This is the memoir story, submitted to the Arrowhead Regional Arts Board in January, 1997, that helped me to win an artist's grant.

Remembering Grandma

By Laura Erickson

copyright 1997, 1999 by Laura L. Erickson

     My Grandma loved me, but she's dead.

     She didn't used to be dead--for a while she was just sick. She told me she was too sick for even doctors to know what to do, so the hospital sent her home. Before that, the doctors tried to make her better by cutting off her breasts and lots of muscles. She couldn't lift her arms anymore. All I can remember her doing is lying in bed, propped up with pillows but still sunken in, as if she'd been stepped on by an evil giant. I'd climb the front porch, scraping my knees on the concrete steps, and run as quietly as I could through the living room into her bedroom. She usually had her eyes closed and I would stand on tiptoe to sneak a peek at her sleeping, but she always woke up. The moment she saw me her eyes got shiny bright.

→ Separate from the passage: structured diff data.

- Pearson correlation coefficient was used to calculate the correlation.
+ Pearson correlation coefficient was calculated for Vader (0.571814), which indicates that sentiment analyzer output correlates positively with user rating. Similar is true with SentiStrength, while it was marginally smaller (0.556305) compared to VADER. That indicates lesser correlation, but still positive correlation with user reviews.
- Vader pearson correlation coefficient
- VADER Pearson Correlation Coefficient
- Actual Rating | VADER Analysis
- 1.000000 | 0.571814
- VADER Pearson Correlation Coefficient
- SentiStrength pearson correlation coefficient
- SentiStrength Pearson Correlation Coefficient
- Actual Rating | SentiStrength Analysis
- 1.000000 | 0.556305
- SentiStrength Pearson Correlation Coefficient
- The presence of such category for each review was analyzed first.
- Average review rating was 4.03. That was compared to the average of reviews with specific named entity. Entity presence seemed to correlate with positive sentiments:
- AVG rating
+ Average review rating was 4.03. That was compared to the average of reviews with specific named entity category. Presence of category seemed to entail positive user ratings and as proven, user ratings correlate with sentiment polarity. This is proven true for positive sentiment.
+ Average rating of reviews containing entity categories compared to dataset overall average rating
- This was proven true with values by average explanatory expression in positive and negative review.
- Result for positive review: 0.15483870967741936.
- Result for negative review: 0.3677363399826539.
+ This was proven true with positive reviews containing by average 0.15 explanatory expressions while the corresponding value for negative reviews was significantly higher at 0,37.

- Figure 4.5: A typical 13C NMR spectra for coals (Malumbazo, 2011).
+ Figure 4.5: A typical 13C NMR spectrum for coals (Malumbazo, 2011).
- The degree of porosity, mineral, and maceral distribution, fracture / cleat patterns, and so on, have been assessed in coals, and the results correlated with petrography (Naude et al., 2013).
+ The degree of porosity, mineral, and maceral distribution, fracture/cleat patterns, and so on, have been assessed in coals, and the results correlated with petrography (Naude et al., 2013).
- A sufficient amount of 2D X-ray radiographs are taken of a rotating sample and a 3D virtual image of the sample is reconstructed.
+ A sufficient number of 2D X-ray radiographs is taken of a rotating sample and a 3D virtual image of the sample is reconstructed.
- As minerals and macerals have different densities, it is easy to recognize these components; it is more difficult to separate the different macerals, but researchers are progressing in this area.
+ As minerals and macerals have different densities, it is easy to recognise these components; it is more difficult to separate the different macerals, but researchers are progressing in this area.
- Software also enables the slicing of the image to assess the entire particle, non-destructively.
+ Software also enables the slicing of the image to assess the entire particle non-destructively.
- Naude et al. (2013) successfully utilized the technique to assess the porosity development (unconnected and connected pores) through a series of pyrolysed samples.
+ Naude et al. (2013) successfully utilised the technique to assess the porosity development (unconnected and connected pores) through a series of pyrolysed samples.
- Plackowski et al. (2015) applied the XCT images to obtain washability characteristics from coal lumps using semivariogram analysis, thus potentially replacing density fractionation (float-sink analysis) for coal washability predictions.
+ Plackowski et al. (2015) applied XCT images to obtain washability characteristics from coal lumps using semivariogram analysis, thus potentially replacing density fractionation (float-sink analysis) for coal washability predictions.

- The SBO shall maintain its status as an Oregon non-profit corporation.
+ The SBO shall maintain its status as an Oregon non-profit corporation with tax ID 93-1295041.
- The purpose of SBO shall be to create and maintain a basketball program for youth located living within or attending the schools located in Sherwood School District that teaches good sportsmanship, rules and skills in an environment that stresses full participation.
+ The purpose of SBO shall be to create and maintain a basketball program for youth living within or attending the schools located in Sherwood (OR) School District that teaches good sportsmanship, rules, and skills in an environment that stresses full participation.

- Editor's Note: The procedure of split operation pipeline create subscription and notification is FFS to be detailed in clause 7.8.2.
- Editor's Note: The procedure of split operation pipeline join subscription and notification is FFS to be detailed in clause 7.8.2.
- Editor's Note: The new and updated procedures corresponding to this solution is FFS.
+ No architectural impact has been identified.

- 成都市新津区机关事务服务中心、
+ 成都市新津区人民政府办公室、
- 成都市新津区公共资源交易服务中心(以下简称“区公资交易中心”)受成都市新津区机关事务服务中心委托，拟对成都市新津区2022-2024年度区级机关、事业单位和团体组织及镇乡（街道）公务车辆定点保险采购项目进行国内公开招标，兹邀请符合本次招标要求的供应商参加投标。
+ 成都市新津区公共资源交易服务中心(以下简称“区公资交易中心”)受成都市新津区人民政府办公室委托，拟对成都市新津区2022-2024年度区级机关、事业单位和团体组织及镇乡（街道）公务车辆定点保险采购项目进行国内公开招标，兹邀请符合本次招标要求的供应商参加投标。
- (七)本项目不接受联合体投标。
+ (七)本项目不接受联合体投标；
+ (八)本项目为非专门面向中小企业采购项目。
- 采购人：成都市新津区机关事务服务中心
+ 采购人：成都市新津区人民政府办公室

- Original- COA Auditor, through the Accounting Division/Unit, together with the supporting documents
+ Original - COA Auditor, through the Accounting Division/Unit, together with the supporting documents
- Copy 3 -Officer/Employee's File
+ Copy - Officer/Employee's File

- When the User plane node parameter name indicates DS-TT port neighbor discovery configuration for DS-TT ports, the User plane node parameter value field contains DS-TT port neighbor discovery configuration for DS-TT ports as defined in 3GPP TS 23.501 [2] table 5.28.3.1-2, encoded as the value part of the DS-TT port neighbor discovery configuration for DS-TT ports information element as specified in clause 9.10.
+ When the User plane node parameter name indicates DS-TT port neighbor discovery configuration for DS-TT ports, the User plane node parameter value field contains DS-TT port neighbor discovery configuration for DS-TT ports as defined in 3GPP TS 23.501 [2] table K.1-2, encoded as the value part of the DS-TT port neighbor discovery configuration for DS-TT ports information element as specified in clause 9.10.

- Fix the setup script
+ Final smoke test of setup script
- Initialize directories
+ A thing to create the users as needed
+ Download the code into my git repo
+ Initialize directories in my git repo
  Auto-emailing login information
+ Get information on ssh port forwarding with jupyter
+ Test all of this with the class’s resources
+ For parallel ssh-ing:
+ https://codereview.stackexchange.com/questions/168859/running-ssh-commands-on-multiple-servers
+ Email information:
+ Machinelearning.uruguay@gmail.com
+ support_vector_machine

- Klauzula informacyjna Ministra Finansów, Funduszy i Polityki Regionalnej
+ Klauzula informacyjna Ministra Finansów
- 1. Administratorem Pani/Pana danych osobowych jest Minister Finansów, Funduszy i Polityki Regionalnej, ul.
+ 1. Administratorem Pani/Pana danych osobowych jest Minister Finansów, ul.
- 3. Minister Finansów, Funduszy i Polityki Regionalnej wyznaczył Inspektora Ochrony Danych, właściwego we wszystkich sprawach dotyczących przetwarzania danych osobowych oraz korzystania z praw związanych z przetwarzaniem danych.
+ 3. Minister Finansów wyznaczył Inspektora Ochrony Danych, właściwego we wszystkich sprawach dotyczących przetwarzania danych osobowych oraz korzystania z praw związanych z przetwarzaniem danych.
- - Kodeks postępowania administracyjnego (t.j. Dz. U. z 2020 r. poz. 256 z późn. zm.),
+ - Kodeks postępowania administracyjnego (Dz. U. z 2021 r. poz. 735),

     My Grandma was the only person I ever knew whose eyes lighted up just to see me. And her name was Laura Farley, too, exactly like mine. Perhaps that's why my memories of her are so vivid, even though she died on January 21, 1953, when I was only fourteen months old. She couldn't hug me herself, or even roll over onto her side. I would climb into the bed and pick up her arms for her and put them around me. This was our secret ritual, and I was very, very careful not to hurt her. Her arms were heavy and limp, as if they had died already, but her hands were warm and alive, nourishing me with love. Our family learned after she died that her home care nurse had been stealing her morphine, leaving her nothing to cushion the pain. Nothing but me, and I didn't know what to do except pick up her arms and help her hug me.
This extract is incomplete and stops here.